Web page edit records
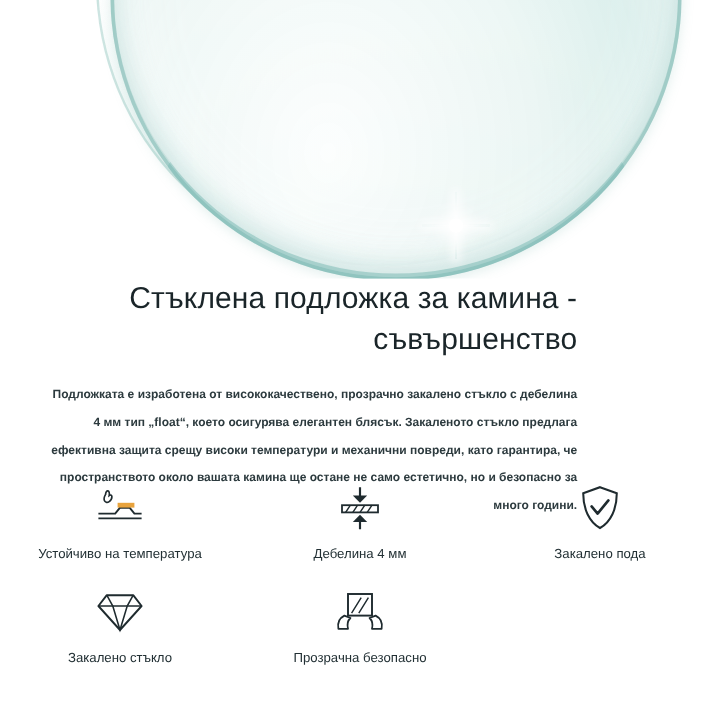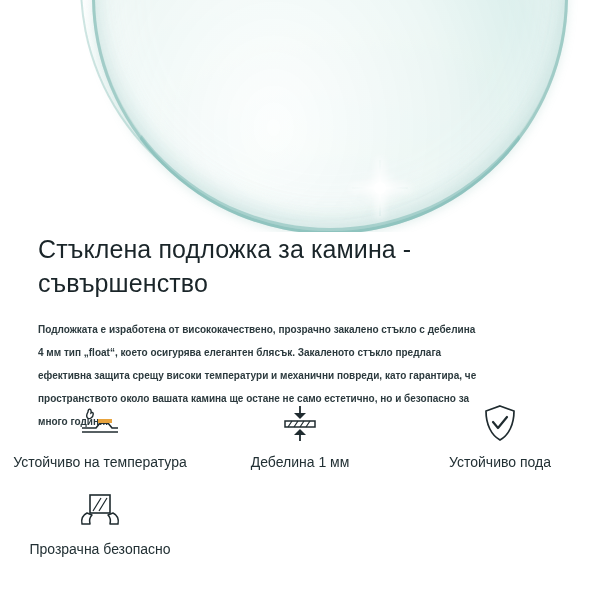"Стъклена подложка за камина -" .content { text-align: none -> right }
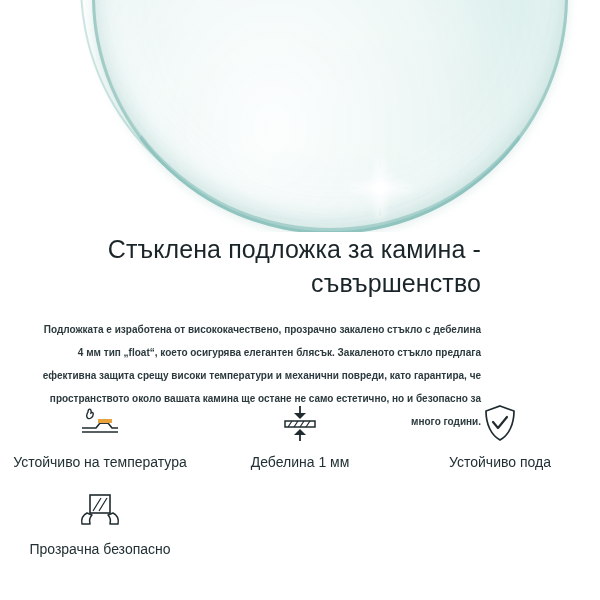"Устойчиво на температура" .feature-label { font-size: 14px -> 11px }
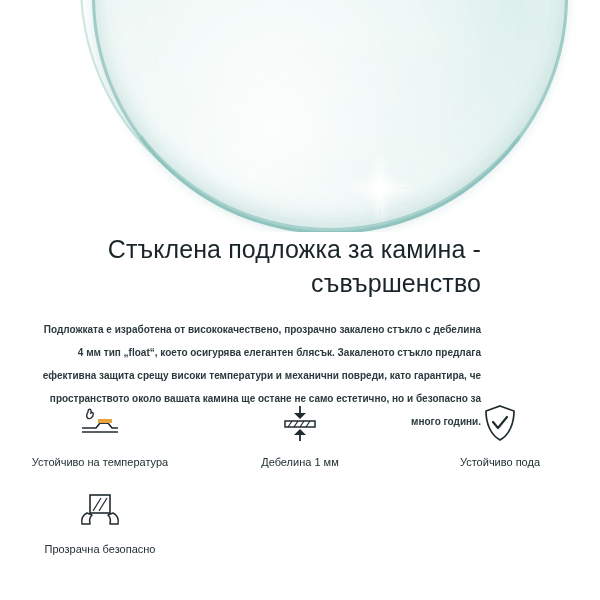"Дебелина 1 мм" div.feature-label { text: 1 -> 4 }
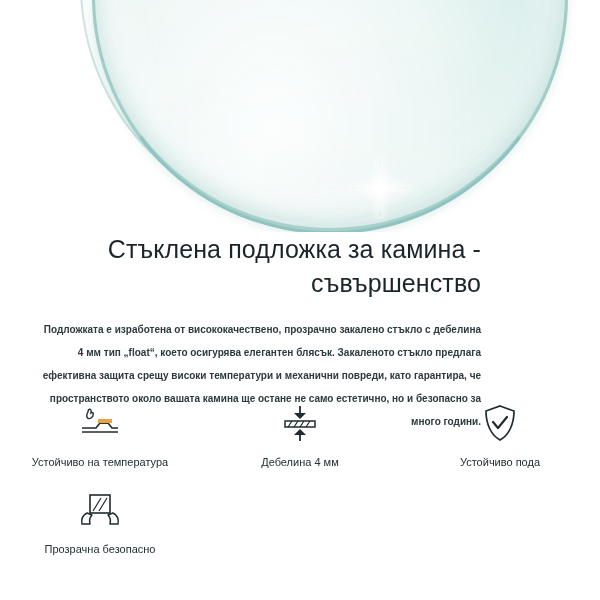"Устойчиво пода" div.feature-label { text: Устойчиво -> Закалено }
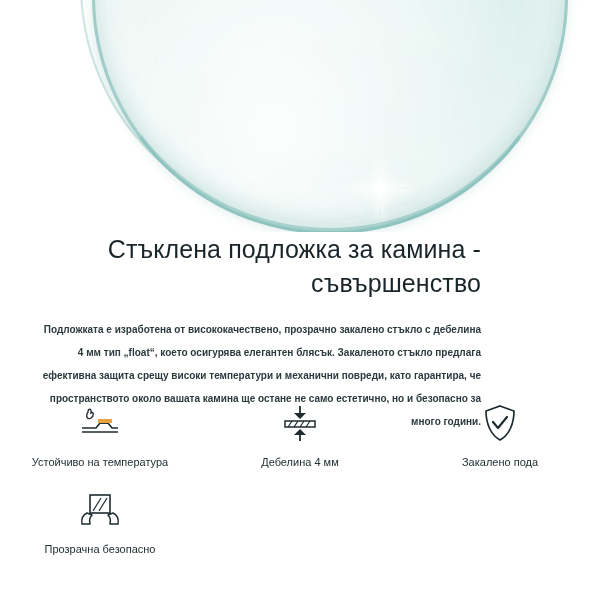"Закалено стъкло" div.feature { html: none -> <div> <div> <svg> <path></path> <path></path> <path></path> </svg> </div> <div>Закалено стъкло</div> </div> }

### Action item
Print every line above exactly as given, but not the pictures.

### Written response
"Стъклена подложка за камина -" .content { text-align: none -> right }
"Устойчиво на температура" .feature-label { font-size: 14px -> 11px }
"Дебелина 1 мм" div.feature-label { text: 1 -> 4 }
"Устойчиво пода" div.feature-label { text: Устойчиво -> Закалено }
"Закалено стъкло" div.feature { html: none -> <div> <div> <svg> <path></path> <path></path> <path></path> </svg> </div> <div>Закалено стъкло</div> </div> }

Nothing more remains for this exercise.